TapeWerm / MCscripts

Minecraft Java and Bedrock Dedicated Server systemd units and scripts for backups, automatic updates, and posting logs to chat bots
MIT License
154 stars 28 forks source link

No Response from https://www.minecraft.net #43

Closed lewebster closed 3 years ago

lewebster commented 3 years ago

Hi, Minecraft told me, that my Server ist out of Date and so i started looking for the Problem. Turned out that the mcbe-getzip Service isn't downloading the current Version for some time. Got the exact some Problem as https://github.com/TapeWerm/MCscripts/issues/42 So i tried figuring out by myself by setting some echo-command in mcbe_getzip.sh. The script stops at line webpage=$(wget --user-agent MCscripts --prefer-family=IPv4 -nv https://www.minecraft.net/en-us/download/server/bedrock/ -O -) For debugging i tried wget -d --user-agent MCscripts --prefer-family=IPv4 https://www.minecraft.net/en-us/download/server/bedrock/ -O - directly from bash and get

Setting --user-agent (useragent) to MCscripts
Setting --user-agent (useragent) to MCscripts
Setting --prefer-family (preferfamily) to IPv4
Setting --prefer-family (preferfamily) to IPv4
Setting --output-document (outputdocument) to -
Setting --output-document (outputdocument) to -
DEBUG output created by Wget 1.20.3 on linux-gnu.

Reading HSTS entries from /root/.wget-hsts
URI encoding = ‘UTF-8’
--2021-07-14 12:54:31--  https://www.minecraft.net/en-us/download/server/bedrock/
Resolving www.minecraft.net (www.minecraft.net)... 2.16.186.19, 2.16.186.27, 2.16.186.8
Caching www.minecraft.net => 2.16.186.19 2.16.186.27 2.16.186.8
Connecting to www.minecraft.net (www.minecraft.net)|2.16.186.19|:443... connected.
Created socket 3.
Releasing 0x00005575ca429f90 (new refcount 1).
Initiating SSL handshake.
Handshake successful; connected socket 3 to SSL handle 0x00005575ca42a180
certificate:
  subject: CN=*.minecraft.net,O=Mojang AB,L=Stockholm,C=SE
  issuer:  CN=DigiCert SHA2 Secure Server CA,O=DigiCert Inc,C=US
X509 certificate successfully verified and matches host www.minecraft.net

---request begin---
GET /en-us/download/server/bedrock/ HTTP/1.1
User-Agent: MCscripts
Accept: */*
Accept-Encoding: identity
Host: www.minecraft.net
Connection: Keep-Alive

---request end---
HTTP request sent, awaiting response...

and thats it.

Any ideas?

TapeWerm commented 3 years ago

Thanks for the verbosity. My server updated fine, I wonder if Mojang's CDN is blocking some IP. If you are comfortable answering, what country is your home server or cloud host from? It's 5 AM where I live, but my sleep schedule is a mess so I am wide awake right now. I wonder if the en-us is a bad link to have MCscripts default to.

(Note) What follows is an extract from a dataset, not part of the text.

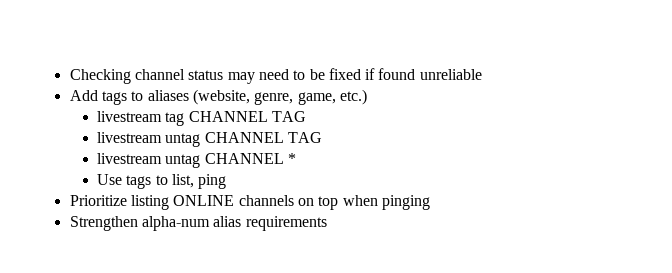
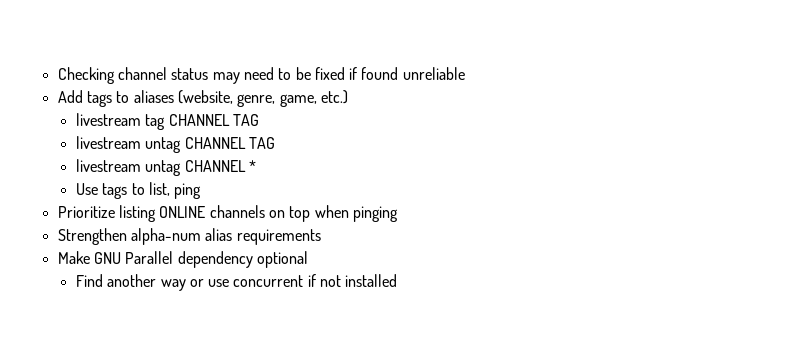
(327, 223) none -> [57,251,308,268] [75,274,398,291] // Make GNU Parallel dependency optional // Find another way or use concurrent if not installed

tassaron commented 3 years ago

This happens to me as well. My server is a VPS on Digital Ocean, in Toronto Canada.

jared-hess commented 3 years ago

I think you are right about the CDN blocking certain IP's. The request times out when I run the wget request on my VPS, but it works when I run it from my home pc.

TapeWerm commented 3 years ago

Thanks for the info all. Definitely sounds like the CDN is up to no good again. I'll look into a workaround.

TapeWerm commented 3 years ago

CDN Planet says Amazon CloudFront is their CDN.

lewebster commented 3 years ago

Yep, can confirm, that it works flawlessly from my home machines. My Server is hosted by Hetzner in Germany so definitely a widespread IP-blocking.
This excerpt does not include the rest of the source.